I am not persuaded by the argument of DMH that it cannot be joined until it has formally determined eligibility in this case and has worked through the service planning process. Nalini is well known to DMH. Her parents have consented to DMH evaluations and services. Gaps in Nalini’s receipt of DMH services have been largely due to her presence, at those times, outside Massachusetts for the express purpose of receiving appropriate mental health treatment and services. There is no indication that Nalini has at any time failed to meet the clinical criteria for DMH services. There is no indication from any recent event, placement, evaluation or recommendation that Nalini’s circumstances have changed so significantly for the better as to call into question her continuing need for intensive mental health supports and interventions consistent with DMH regulations. There is, at most, a de minimus risk of prejudice to DMH as an unwilling participant in this BSEA matter. 2 On the other hand, the risk of prejudice to the positions of the School and Parents in the absence of DMH are real and significant as DMH holds the key to the LRE3

The BSEA is the only administrative forum in Massachusetts charged with determining and enforcing a disabled student’s right to a free, appropriate public education under 20 U.S.C. 1400 et seq. and M.G.L.c71B. Should this matter proceed to Hearing, one potential determination, that the special education day programming proposed by Nashoba is appropriate for Nalini, would nevertheless result in an inadequate judgment were the necessary means for Nalini to access that program, available solely through DMH, be absent.

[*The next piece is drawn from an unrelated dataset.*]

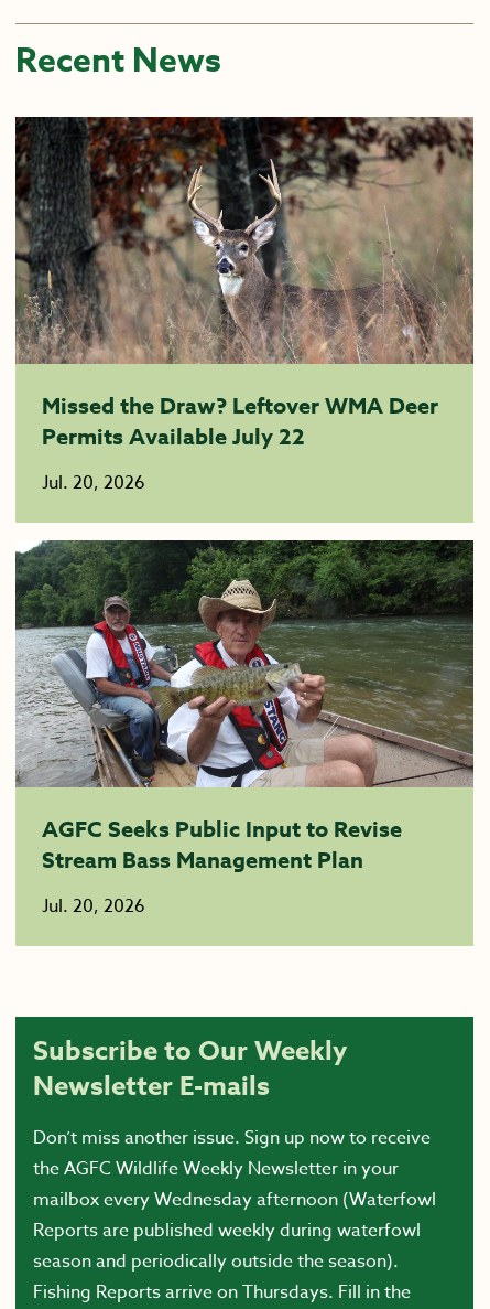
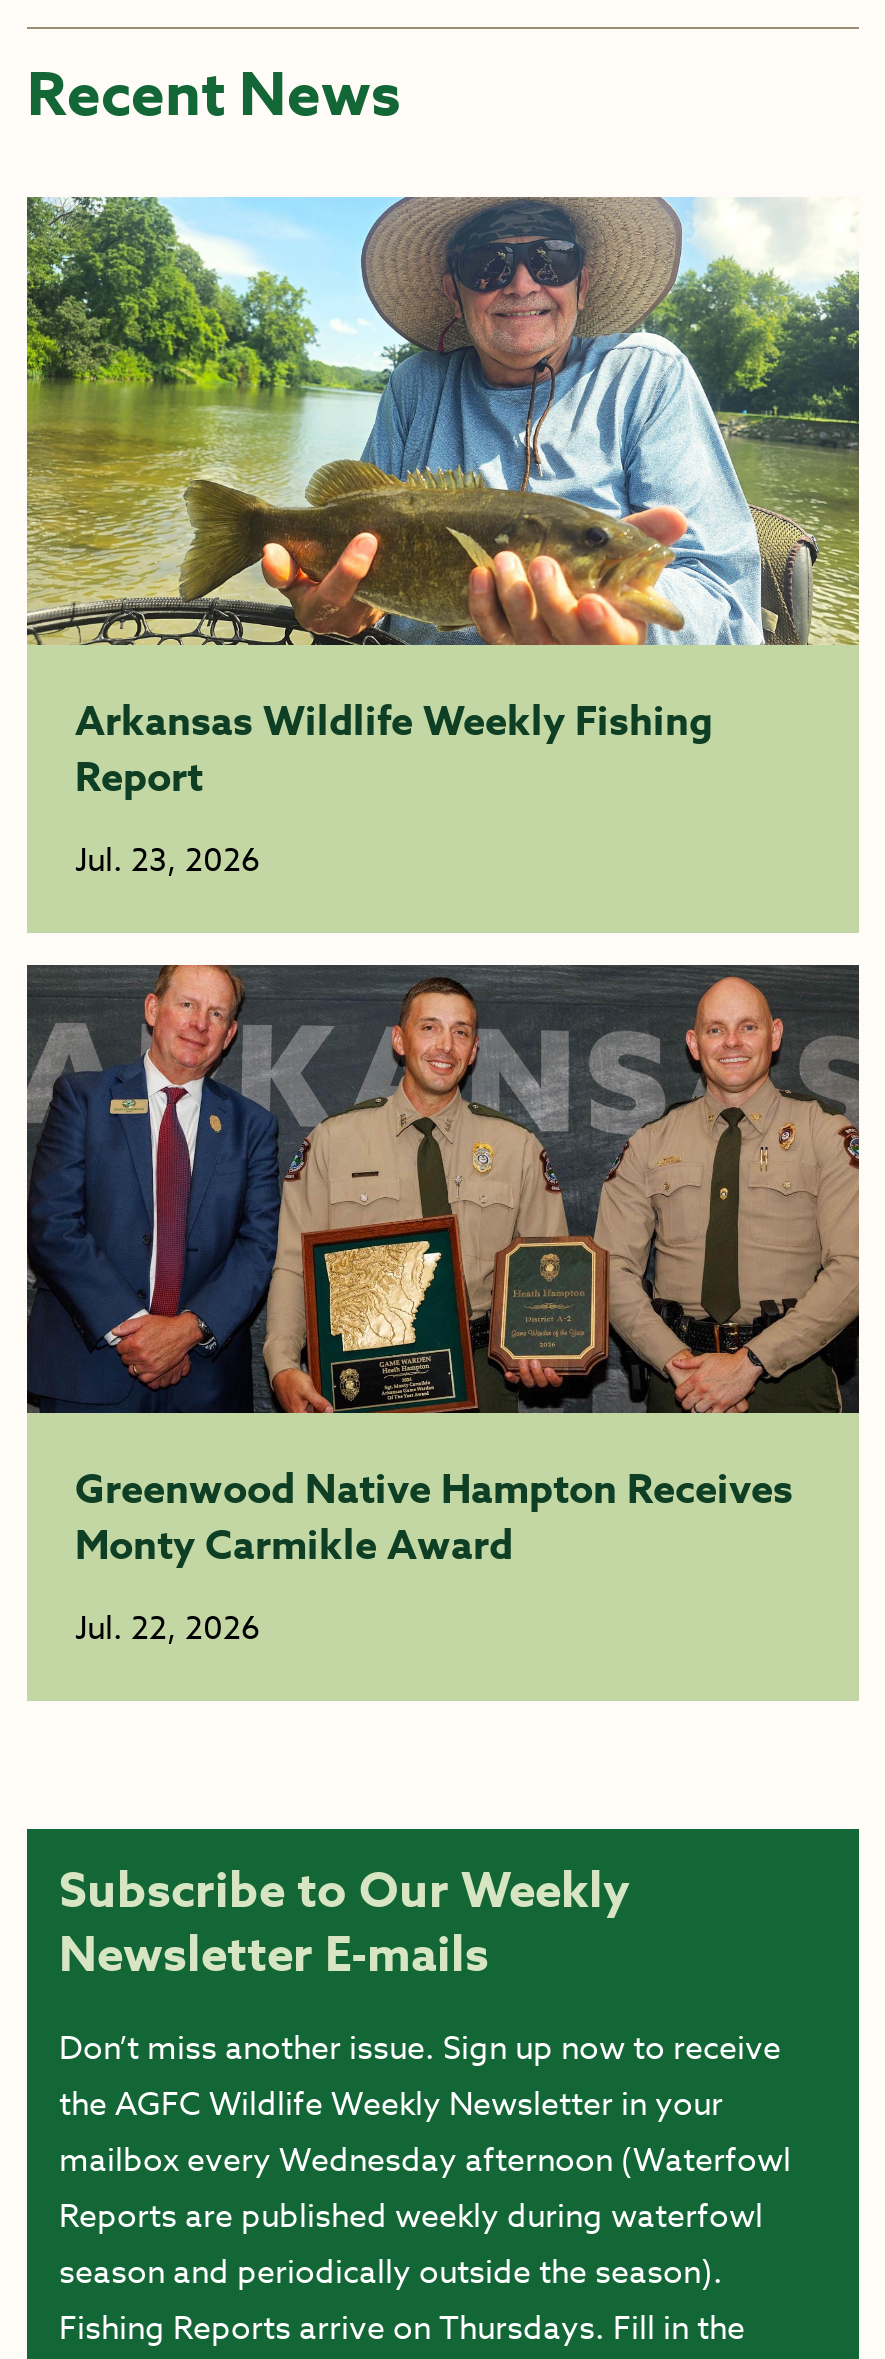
[14,116,475,451] [image] | Missed the Draw? Leftover WMA Deer | Permits Available July 22 -> [25,195,861,804] [image] | Arkansas Wildlife Weekly Fishing | Report
[42,470,145,497] Jul. 20, 2026 -> [75,838,261,886] Jul. 23, 2026
[15,539,475,875] [image] | AGFC Seeks Public Input to Revise | Stream Bass Management Plan -> [25,963,861,1572] [image] | Greenwood Native Hampton Receives | Monty Carmikle Award
[42,894,145,920] Jul. 20, 2026 -> [75,1606,261,1654] Jul. 22, 2026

Therefore, after careful consideration of the unique facts of this matter, and of the applicable law, I find that DMH is a necessary party to this administrative appeal process. Complete relief cannot be afforded to the other Parties without the active participation of DMH. The services, programs, personnel and expertise uniquely within the control of DMH are potentially a necessary addition to, and, it could be reasonably argued, may well permit Nalini to assess and access the free, appropriate public education to which she is entitled.

ORDER

The criteria for involuntary joinder under BSEA Rule 1J have been met. The School’s Motion to Join DMH is GRANTED.

By the Hearing Officer

___________________

Lindsay Byrne

Dated: March 11, 2019

1 “Nalini” is a pseudonym selected by the Hearing Officer to protect the privacy of the Student in documents available to the public.

2 The only risk for DMH is an Order directing compliance with obligations imposed by relevant statutes and court Orders to which it is already subject.

3 “LRE” is shorthand for Least Restrictive Environment”, a key educational access right accorded to students with disabilities under the IDEA and M.G.L. c. 71B.